Lightning-Fast Analytics

Big data comes with a host of adjacent technologies, such as MQTT, Spark, and Storm. Pentaho Labs is at the forefront of these technologies and works on experimental and customer-driven projects to optimize how data is processed and uncover the best ways to execute real-time analytics with big data.

Meet the Expert

Ken Wood
VP of Pentaho Labs

“The open source foundation of Pentaho and efforts taking place in Pentaho Labs allows us to quickly innovate with emerging technologies, so that we may remain autonomous and provide flexibility to the big data community."

Twitter: @KenWoodOnTech

As VP of Pentaho Labs, Ken Wood is dedicated to leading the organization to the next level of big data analytics innovation. His expertise comes from working with Hitachi’s advance technologies when he served as CTO of the Technical Incubation Group at Hitachi Data Systems.

Ken Wood


Message Queuing Telemetry Transport (MQTT)

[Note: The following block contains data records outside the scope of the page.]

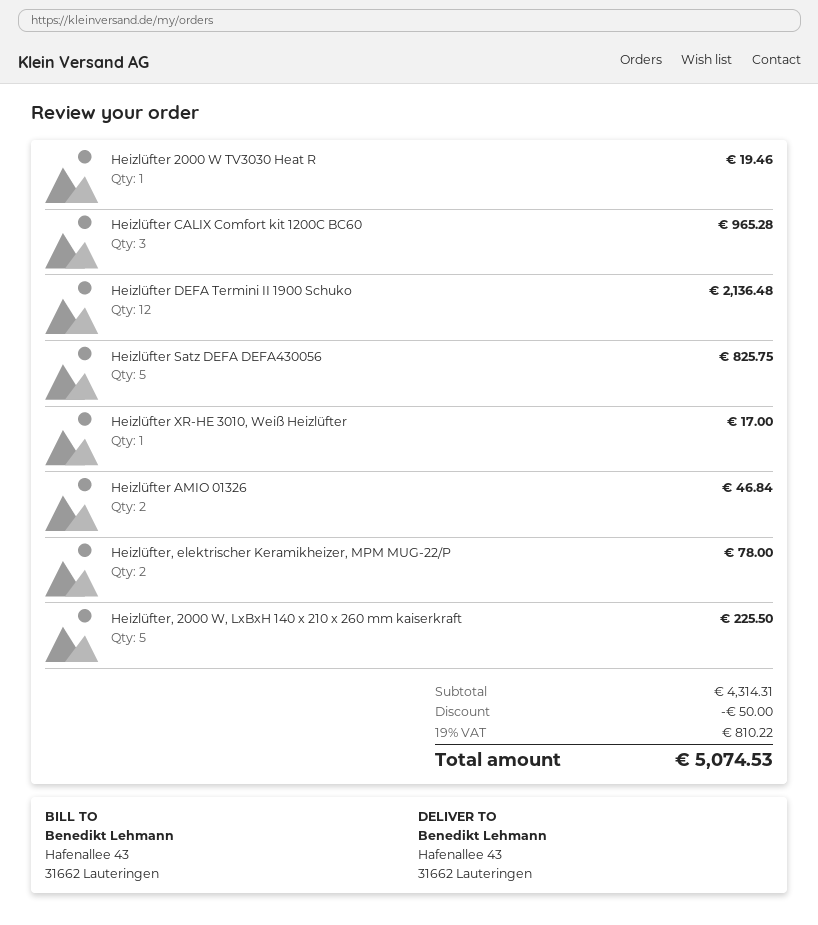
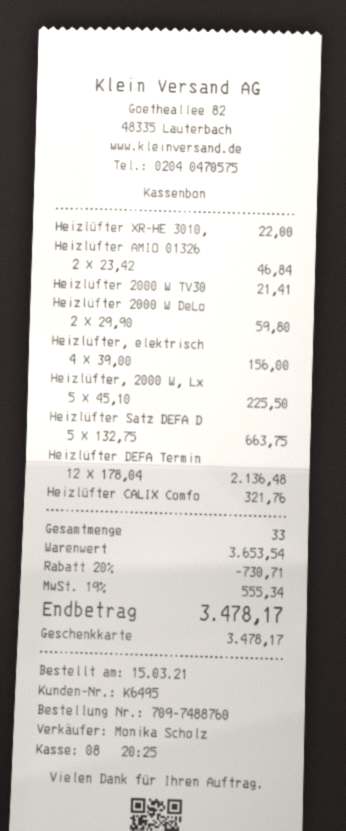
Heizlüfter 2000 W TV3030 Heat R: 1 for 19.46 -> 1 for 21.41
Heizlüfter CALIX Comfort kit 1200C BC60: 3 for 965.28 -> 1 for 321.76
Heizlüfter Satz DEFA DEFA430056: 5 for 825.75 -> 5 for 663.75
Heizlüfter XR-HE 3010, Weiß Heizlüfter: 1 for 17.00 -> 1 for 22.00
Heizlüfter, elektrischer Keramikheizer, MPM MUG-22/P: 2 for 78.00 -> 4 for 156.00
Heizlüfter 2000 W DeLo: none -> 2 for 59.80
subtotal: 4314.31 -> 3653.54
discount: 50.00 -> 730.71
tax: 19% = 810.22 -> 19% = 555.34
total: 5074.53 -> 3478.17

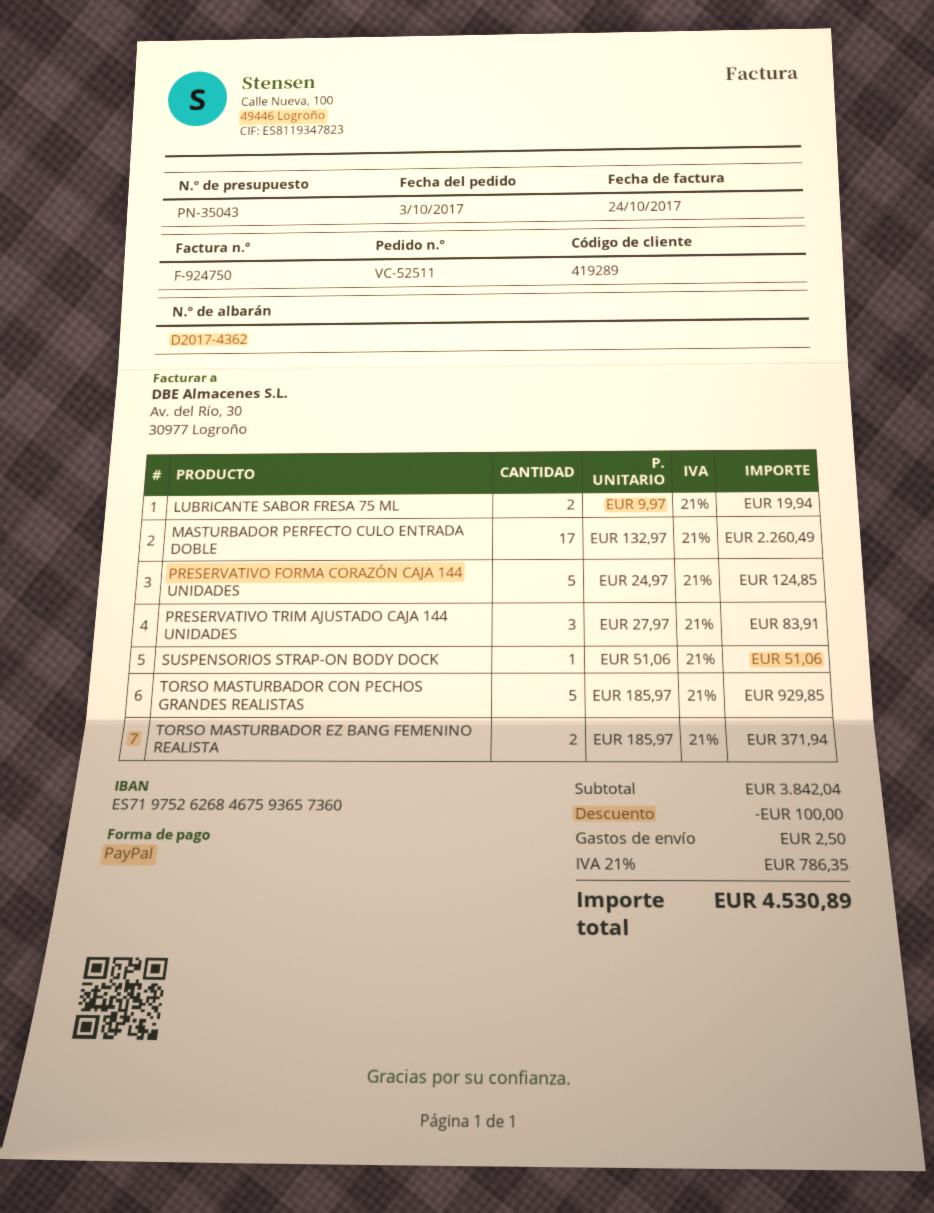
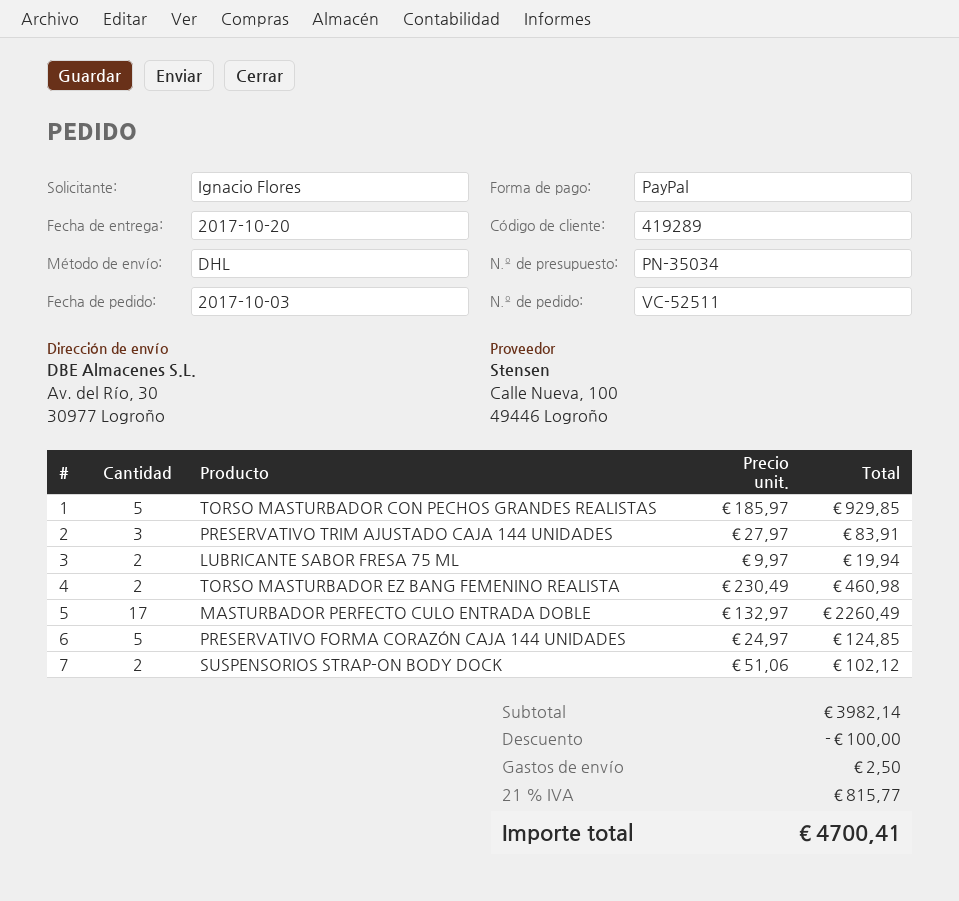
quote number: PN-35043 -> PN-35034
SUSPENSORIOS STRAP-ON BODY DOCK: 1 x 51.06 = 51.06 -> 2 x 51.06 = 102.12
TORSO MASTURBADOR EZ BANG FEMENINO REALISTA: 2 x 185.97 = 371.94 -> 2 x 230.49 = 460.98
subtotal: 3842.04 -> 3982.14
tax: 21% = 786.35 -> 21% = 815.77
total: 4530.89 -> 4700.41

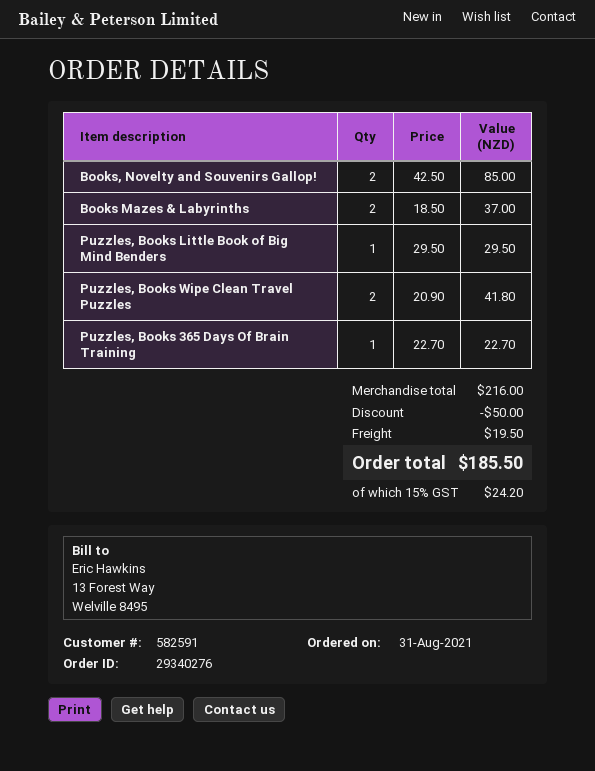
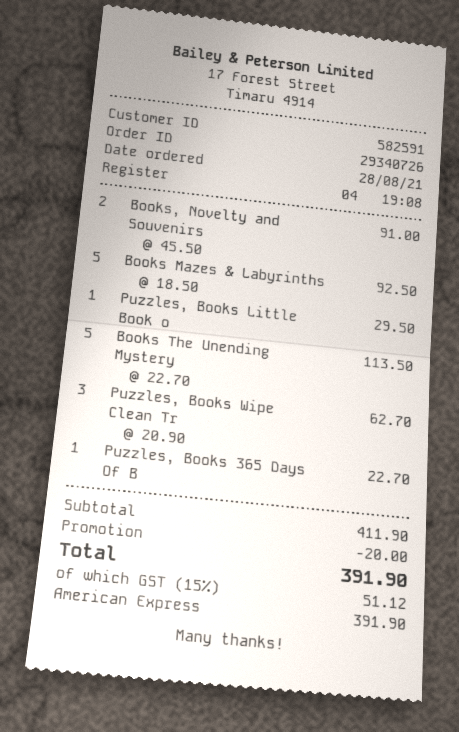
order number: 29340276 -> 29340726
order date: 2021-08-31 -> 2021-08-28
Books, Novelty and Souvenirs Gallop!: 2 x 42.50 = 85.00 -> 2 x 45.50 = 91.00
Books Mazes & Labyrinths: 2 x 18.50 = 37.00 -> 5 x 18.50 = 92.50
Puzzles, Books Wipe Clean Travel Puzzles: 2 x 20.90 = 41.80 -> 3 x 20.90 = 62.70
Books The Unending Mystery: none -> 5 x 22.70 = 113.50
subtotal: 216.00 -> 411.90
discount: 50.00 -> 20.00
shipping: 19.50 -> none
tax: 15% = 24.20 -> 15% = 51.12
total: 185.50 -> 391.90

MQTT is a simple and lightweight publish-subscribe messaging protocol.  It was created by IBM in 1999 and is used today in a variety of IoT environments such as smart homes, manufacturing, energy and more. The open standard protocol has an extensive ecosystem of libraries and support and requires minimal packet overhead – all distinct features that have made MQTT a leading IoT protocol. 

How Pentaho Labs is Innovating with MQTT:

  • Pentaho users can now more easily and quickly, ingest, interact, blend and react with incoming streams of IoT data.
  • Users accomplish this unique capability by pushing messages to public or private broker services, such as Amazon’s IoT Service, under a specified topic. The broker routes the messages to subscribers of specified topic(s).
  • Pentaho users can integrate IoT data with data from business systems and incorporate modern analytics to capitalize on the promise of IoT.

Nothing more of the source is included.